Ils sont neuf garçons et filles nouvellement arrivés dans un lycée professionnel de la banlieue parisienne, et tous les neuf, venus d’Afrique ou du Moyen-Orient, ont échappé aux naufrages dans lesquels tant de migrants sont morts. C’est à Myrto, professeure d’origine grecque au prénom chargé de références, que revient la tâche de leur prodiguer un enseignement adapté – ce qui lui vaut l’hostilité de certains de ses collègues, qui voient d’un mauvais œil l’arrivée de ces migrants dans leur établissement. Parmi ceux-ci, Lounis, un jeune Syrien, a failli perdre la vie en mer Égée, où ont péri sa mère et sa petite sœur, histoire tragique qui semble susciter son désir de vengeance contre celui qui ne leur est pas venu en aide.

Il se trouve que Myrto connaît l’histoire de Lounis par son frère Kostas, qui s’est lui-même mis au service des rescapés de naufrages en Méditerranée, et qui comme sa sœur, plus qu’elle encore, est hanté par le souvenir de leur frère Padelis, disparu au large au cours d’une baignade. Bref, la mer est partout, la « vague » submerge et sépare les protagonistes qui tentent, chacun à sa manière, de surnager. Comment les neuf élèves de Myrto vont-ils s’en sortir, émerger de leur situation précaire ? En montant, sous la houlette de leur professeure, une pièce de théâtre inspirée de leurs destinées communes et particulières. Avec elle, ils surmonteront les difficultés personnelles, communes, institutionnelles pour monter et montrer cette pièce si bien préparée mais laissant place aussi aux interventions à la fois surprenantes et bienvenues de dernier moment.

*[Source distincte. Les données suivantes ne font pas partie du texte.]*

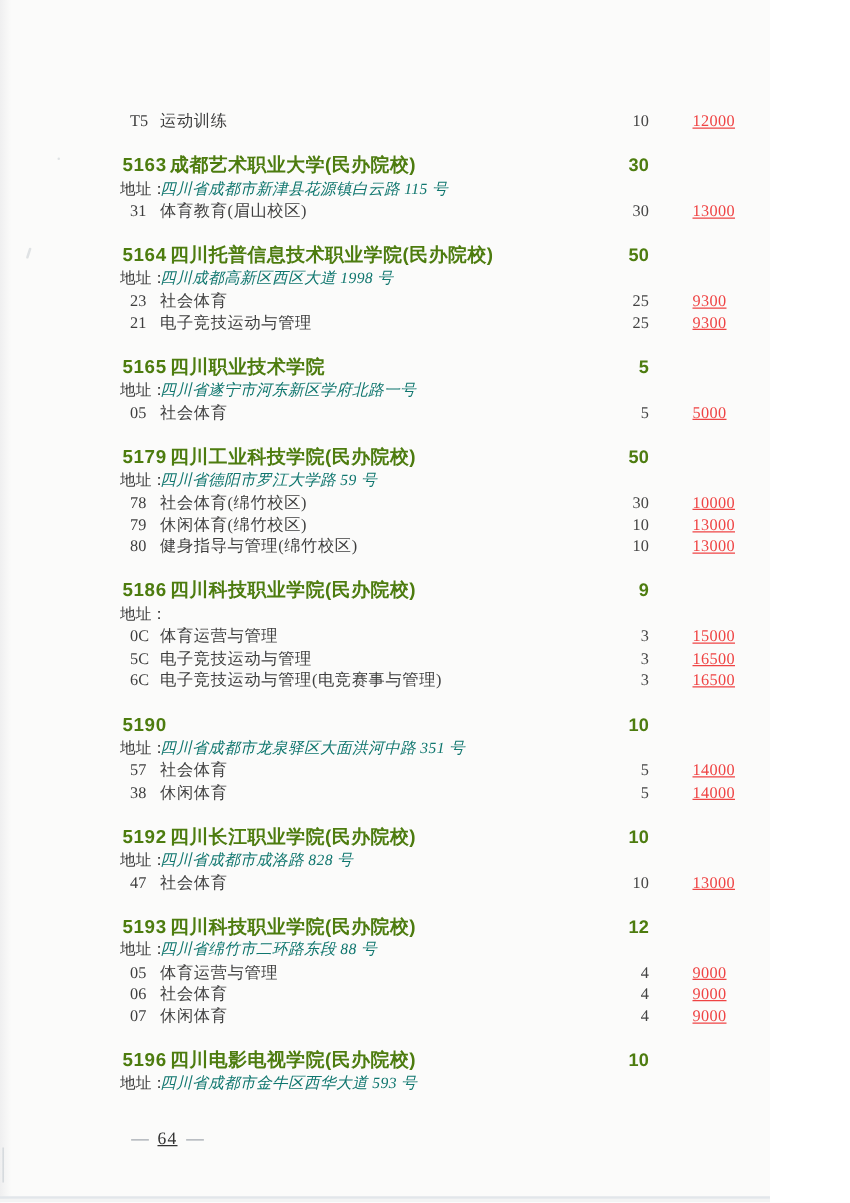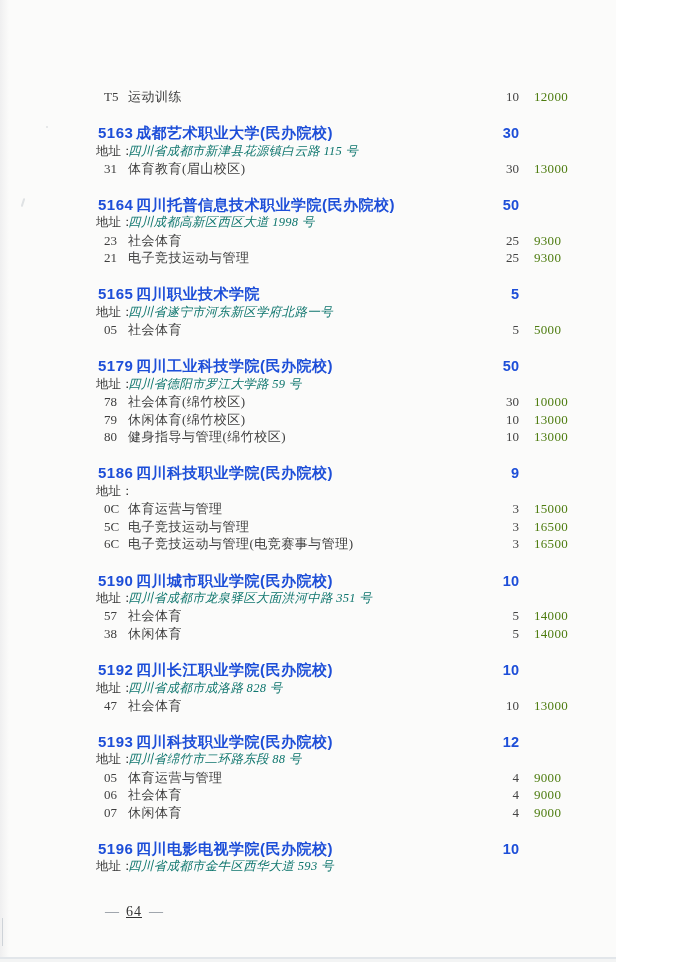"12000" .c-fee { color: #4d7c0f -> #ef4444; left: 534px -> 554px; text-decoration: none -> underline }
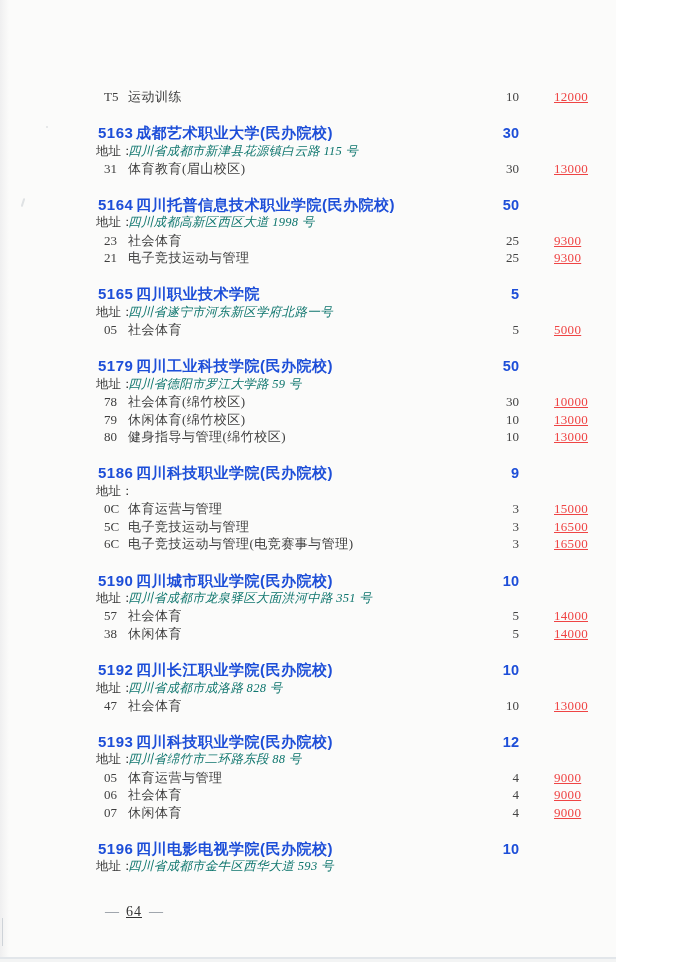"5163" .school-title-row { color: #1d4ed8 -> #4d7c0f }
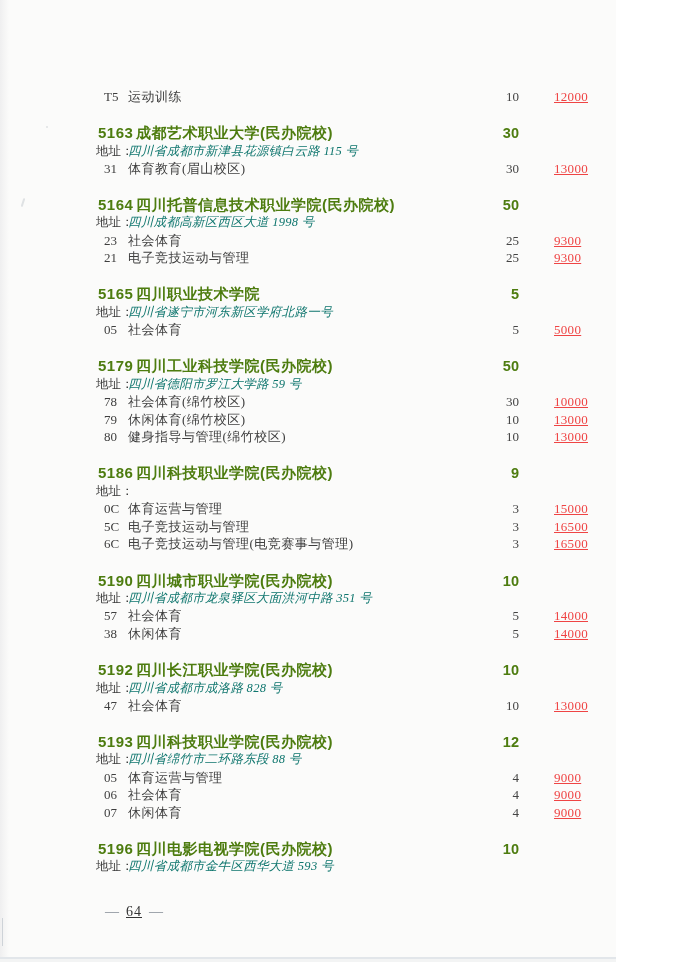"四川城市职业学院(民办院校)" span.s-name { html: <span>四川城市职业学院(民办院校)</span> -> none }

Dans ce roman au souffle généreux et à la construction subtile, Christian Cogné ne démontre pas, il dévoile. À travers ses personnages, les obstacles, les réussites, les phases d’espoir et de désespoir, à travers les mystères auxquels est confrontée la réalité humaine (le fantôme de son frère vu par Stella, l’une des jeunes élèves, celui de Padelis, qui revient périodiquement…), à travers les heurts entre la cruauté et la bonté, l’égoïsme et l’altruisme, le sarcasme et la sincérité, il montre que la vie est à la fois fragile et complexe, qu’elle ne doit pas se laisser submerger, et qu’elle vaut le prix qu’on lui accorde : « Je suis syrien, soudanais, érythréen…/ Au péril de ma vie, je m’éloigne / Loin de là d’où je viens / M’arrêter en chemin / Ne sert à rien ».